## Directions
Transcribe the entries that follow, every word as written, and drop the pictures.

## Data for review
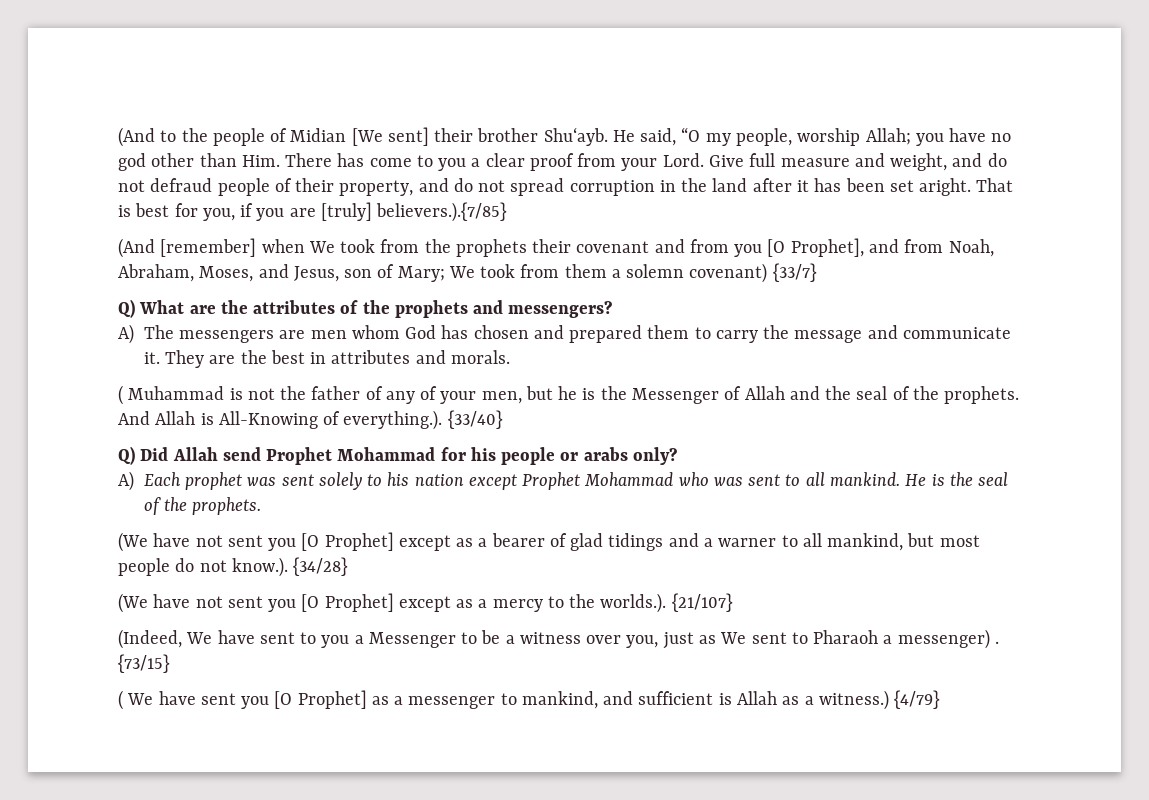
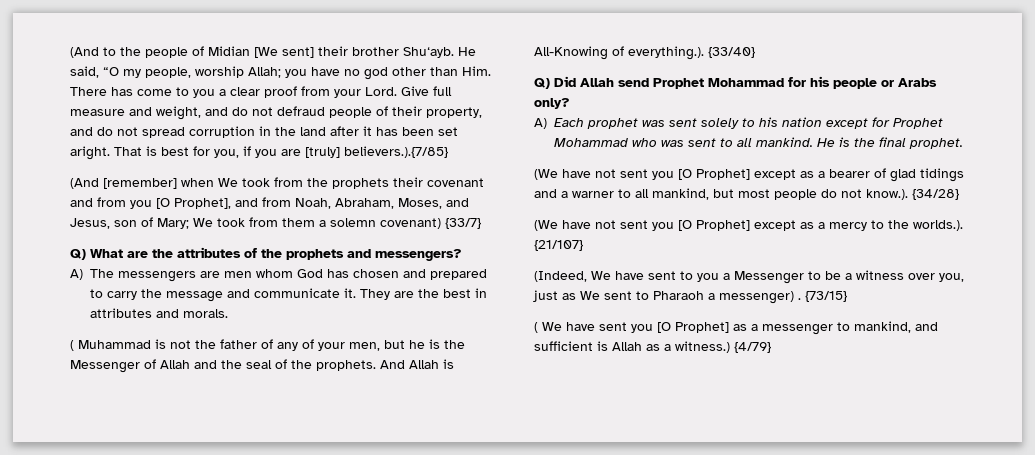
- A) The messengers are men whom God has chosen and prepared them to carry the message and communicate it.
+ A) The messengers are men whom God has chosen and prepared to carry the message and communicate it.
- Q) Did Allah send Prophet Mohammad for his people or arabs only?
+ Q) Did Allah send Prophet Mohammad for his people or Arabs only?
- A) Each prophet was sent solely to his nation except Prophet Mohammad who was sent to all mankind.
+ A) Each prophet was sent solely to his nation except for Prophet Mohammad who was sent to all mankind.
- He is the seal of the prophets.
+ He is the final prophet.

## Exercise answer
- A) The messengers are men whom God has chosen and prepared them to carry the message and communicate it.
+ A) The messengers are men whom God has chosen and prepared to carry the message and communicate it.
- Q) Did Allah send Prophet Mohammad for his people or arabs only?
+ Q) Did Allah send Prophet Mohammad for his people or Arabs only?
- A) Each prophet was sent solely to his nation except Prophet Mohammad who was sent to all mankind.
+ A) Each prophet was sent solely to his nation except for Prophet Mohammad who was sent to all mankind.
- He is the seal of the prophets.
+ He is the final prophet.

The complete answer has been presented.